Scorpio Midheaven (29°)
I know this isn't apart of the main six, but I just HAD to include it lol. Secretive. Colby loves to appear as mysterious on social media. He's afraid that people may say something bad about the way he looks or about what he posts, so he'll delete things excessively often. He'll post very sporadically because he doesn't want to seem annoying but he also doesn't want people to forget about his existence. Definitely has many selfies tucked away in his camera roll that will never see the light. Very selective with his posts, a professional lurker. (Seriously: this man has literally admitted to stalking fan accounts.)
He's probably prepared to deactivate his accounts at any moment because he's always afraid that people are hating or judging him heavily.
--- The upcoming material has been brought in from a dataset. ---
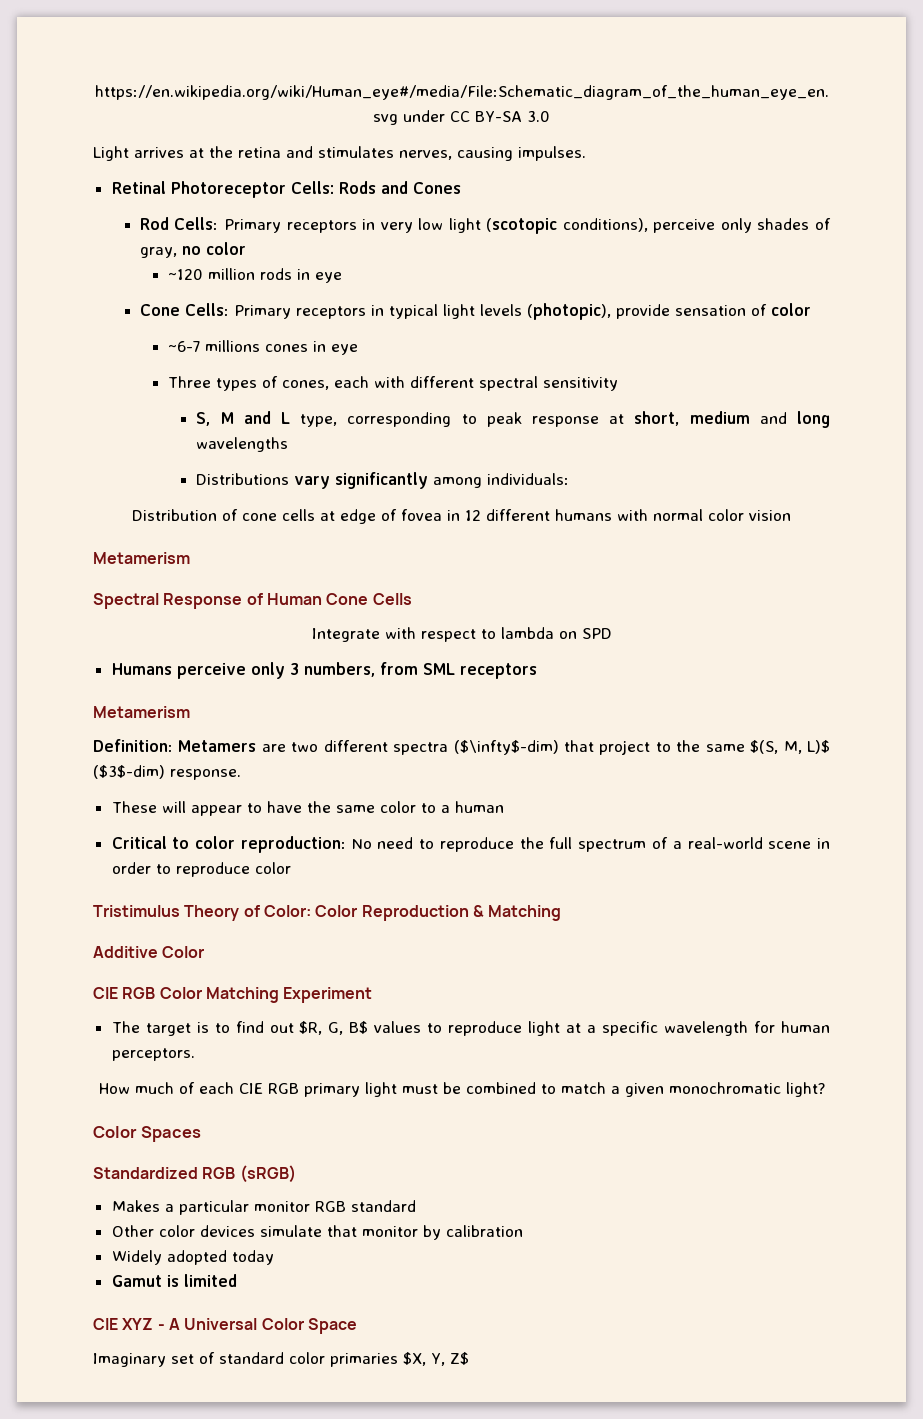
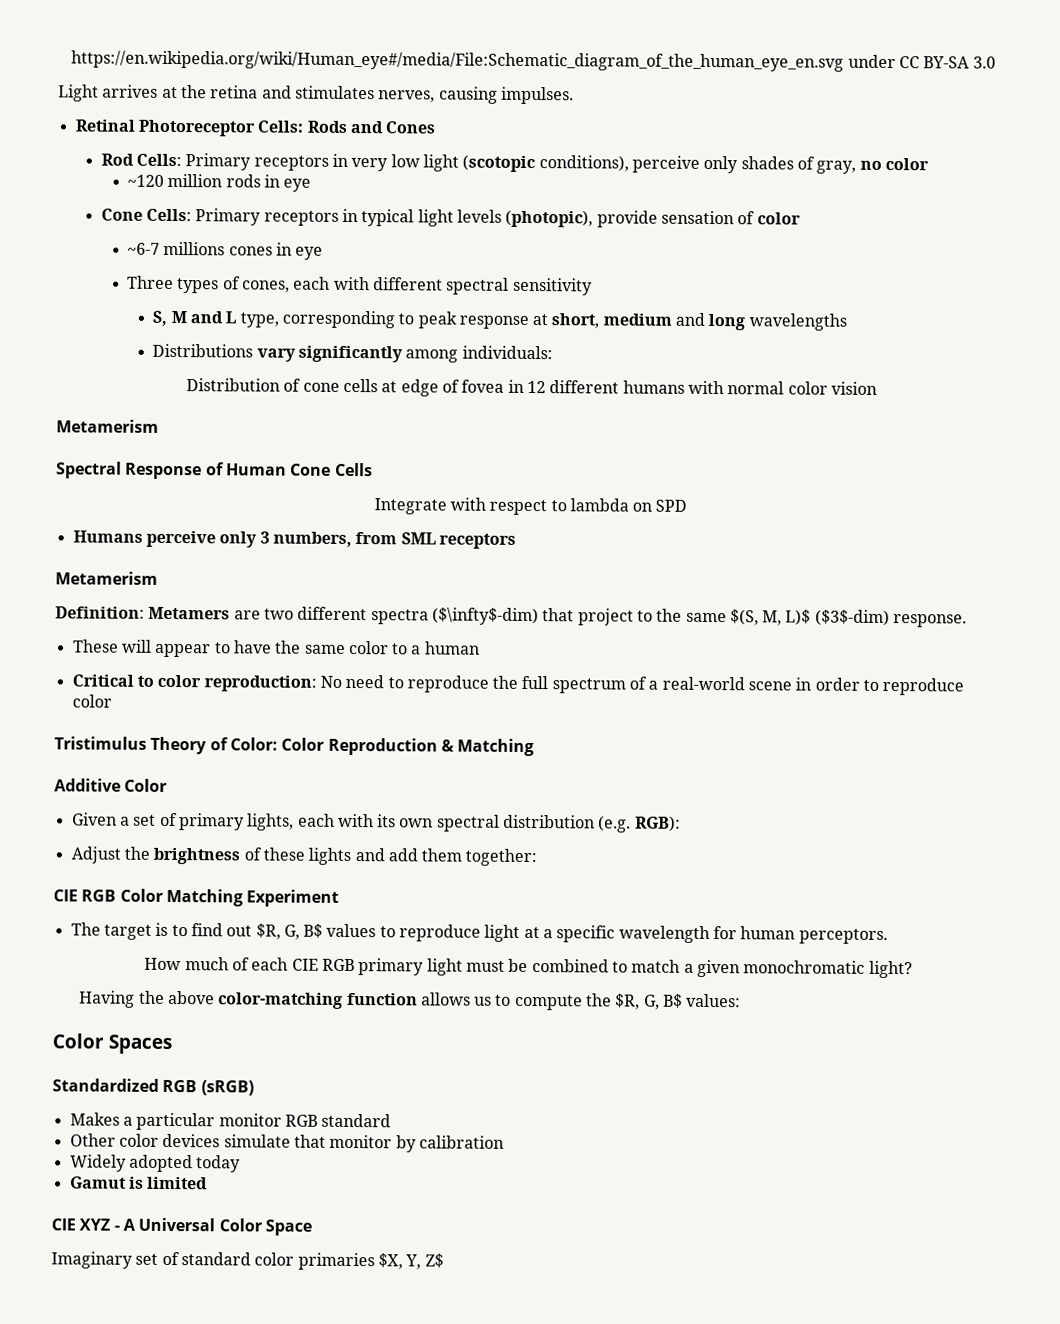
+ Given a set of primary lights, each with its own spectral distribution (e.g. RGB):
+ Adjust the brightness of these lights and add them together:
+ Having the above color-matching function allows us to compute the $R, G, B$ values:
His Midheaven is at 29° (a Leo degree) if Leo affects your Midheaven in anyway, usually it is VERY powerful to have. He'll naturally grab everyone's attention or whether it's intentional or unintentional. May be constantly online and making friends: impressing the people he's interested in. Natives with a Leo Midheaven or Degree tend to have huge followings and may even attract many envious people or stalkers.
Aquarius Ascendant. (10°)
This placement feels as if he'll never truly be able to understand the world. The modern ruler of Aquarius is Uranus: he's going to be viewed as unconventional, independent, free-spirited. He stands out from the crowd whether it's his personality, the way he dresses, or even his mannerisms. He wants to help people succeed and will stand up for causes that he believes in. Even though he's sociable, people with this placement can come off as detached: I personally would say it's more logicality. Or atleast maybe more emotionally detached. It's very hard to get a rise out of an Aquarius rising, but they like to get a rise out of others. Very accepting of other people's quirks and individuality but doesn't appreciate when people don't accept his. May have a slight rebellious streak. (Aquarius' traditional ruler is Saturn along with Capricorn. may have a strong sense of discipline, hard work and responsibility.)
One more thing, kind of unassociated, but if I had to pick a Venus Sign + House for Colby to date: I'd choose Capricorn Venus but in a fire house: specifically the 9th house. A Capricorn Venus is pretty ambitious, mature and disciplined, with this placement they'll look for someone who's highly educated, strong beliefs / philosophies and a sense of purpose. The Cap Venus will keep him stable and provide a sense of stability meanwhile Colby will help the Cap Venus to step out of their comfort zone and try new things. The 9H will give the Cap Venus more Sagittarius enhanced traits, also the sun-venus conjunction would be perfect considering Colby admitted to prefer being dominant? And the Sun person walks the Venus person like a dog. Capricorn Venus' natives (especially women) are quite picky with who they choose and usually don't settle down until later in life since Capricorn is ruled by Saturn and Saturn delays (but never denies)
And his chart all together screams to me that he's a mixture of optimistic and realistic. He tries to be optimistic, but that jupiter in the twelfth tells me that it tends to hide from him. Aswell as the Saturn influences.